The Red Fox, vulpes vulpes, is one the most successful mammals on the earth. In fact, it may be second only to the rat in its ability to survive and thrive in the widest range of conditions and on all continents. And, like the rat, it is an opportunist that has learned not only how to survive alongside a hostile human species, but to exploit man as a source of food.
The fox is a member of the canidae or dog family, but there are significant differences in physiology and behaviour between foxes and other members of this family, including wolves – the ancestors of our domestic dogs. As in many other species, members of the canidae will prey on each other if given a chance. Wolves will kill foxes; red foxes will kill smaller arctic or desert foxes; hounds will kill foxes.
Life is hard on foxes. Their life expectancy in the wild is normally no more than four or five years for vixens; perhaps a year or two more for successful dog foxes. Foxes must compete fiercely with each other for territory, food and breeding rights. Ultimately, an ‘ageing’ vixen may well be driven from her own territory to almost certain death by her own offspring. In a normal year, around 50% of all fox cubs born will die of starvation or disease before the end of their first year.
Foxes have always been hunted by man. Records from ancient Greece tell of the pursuit of foxes by hounds and mounted men. King Canute loved the ‘chace’. But mostly in times past foxes were hunted by poor people whose few poultry might mean the difference between life and starvation. In the Middle Ages, Peasants who could not afford to find their hen coup raided by a fox one night would band together periodically to hunt down and kill every fox they could find in their locality.
The fox survived nevertheless, and in the mid 18th and early 19th century the modern form of hunting was developed, with fast hounds capable of pursuing fast travelling foxes across a countryside rapidly being transformed by the agricultural revolution.
Today, man remains lethal to foxes in many ways.

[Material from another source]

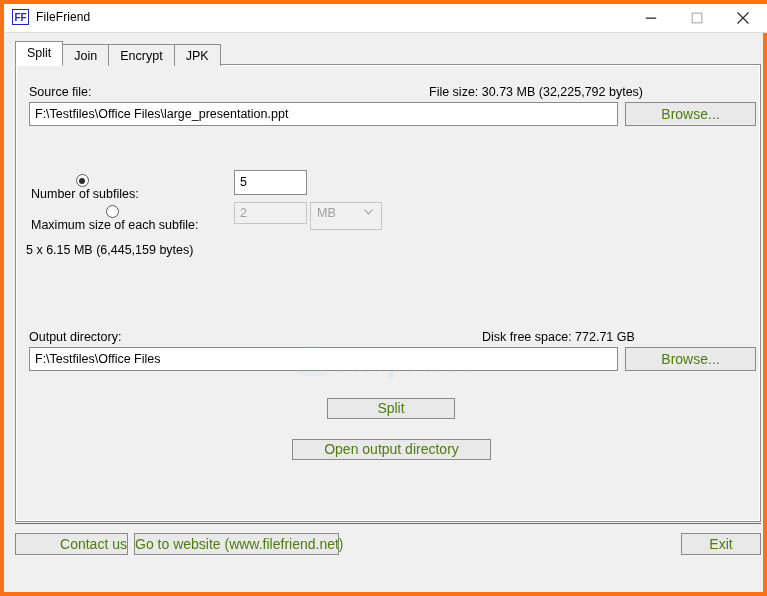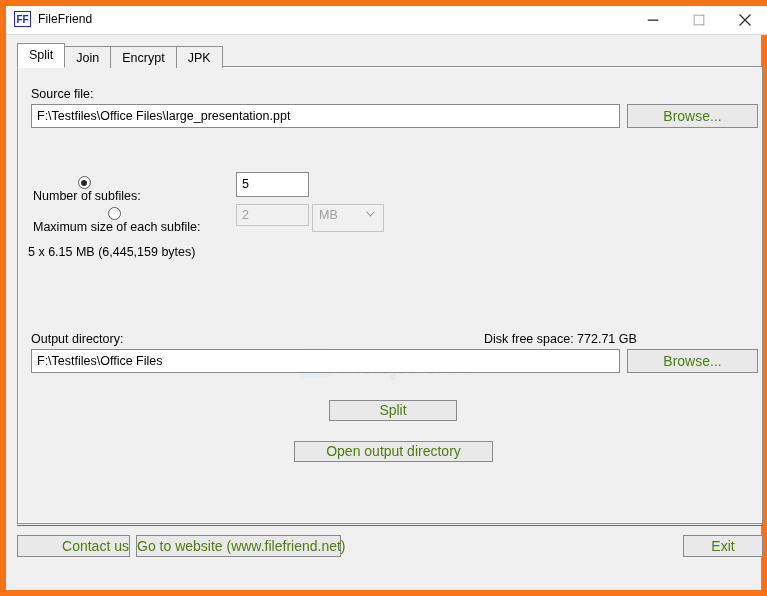"FF" .window { border: 6px solid #f97316 -> 4px solid #f97316 }
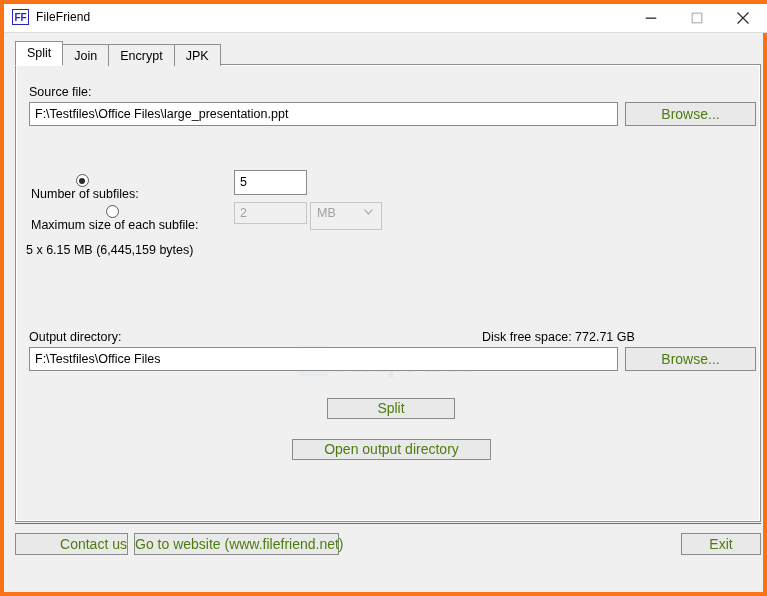"File size: 30.73 MB (32,225,792" div.lbl { html: none -> <div>File size: 30.73 MB (32,225,792 bytes)</div> }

Farmers and gamekeepers control fox populations to prevent losses of lambs, poultry and game birds. An estimated 20% of all foxes that die every year are killed on the roads.
Before the ban, hunting accounted for about 5 – 10% of all fox deaths, but hunting offered something unique – the only means of control that includes a measure of natural selection. Every other method of control can and does occasionally leave foxes damaged and suffering. Hunted foxes are either killed outright or left to escape unhurt. And hunting kills the weaker, the slower, the infirm and the unfit.
Hunting is the only means of fox control that leaves the vixen to raise her cubs unmolested during the spring and summer. Hunting is the only means of control carried out by people committed not to eradicating the fox, but to preserving a balanced population of these remarkable animals in the British countryside.
The ban on hunting will not make life easier or longer for foxes. It will have the reverse effect, with greater numbers of foxes killed in the countryside, and a higher proportion of the British fox population reduced to scavenging for a living in our towns and cities, prey to endemic diseases such as mange or dying an early death among the traffic. Studies of urban foxes show that even with plentiful food available and without any form of control, the average lifespan of a town fox is around 18 months.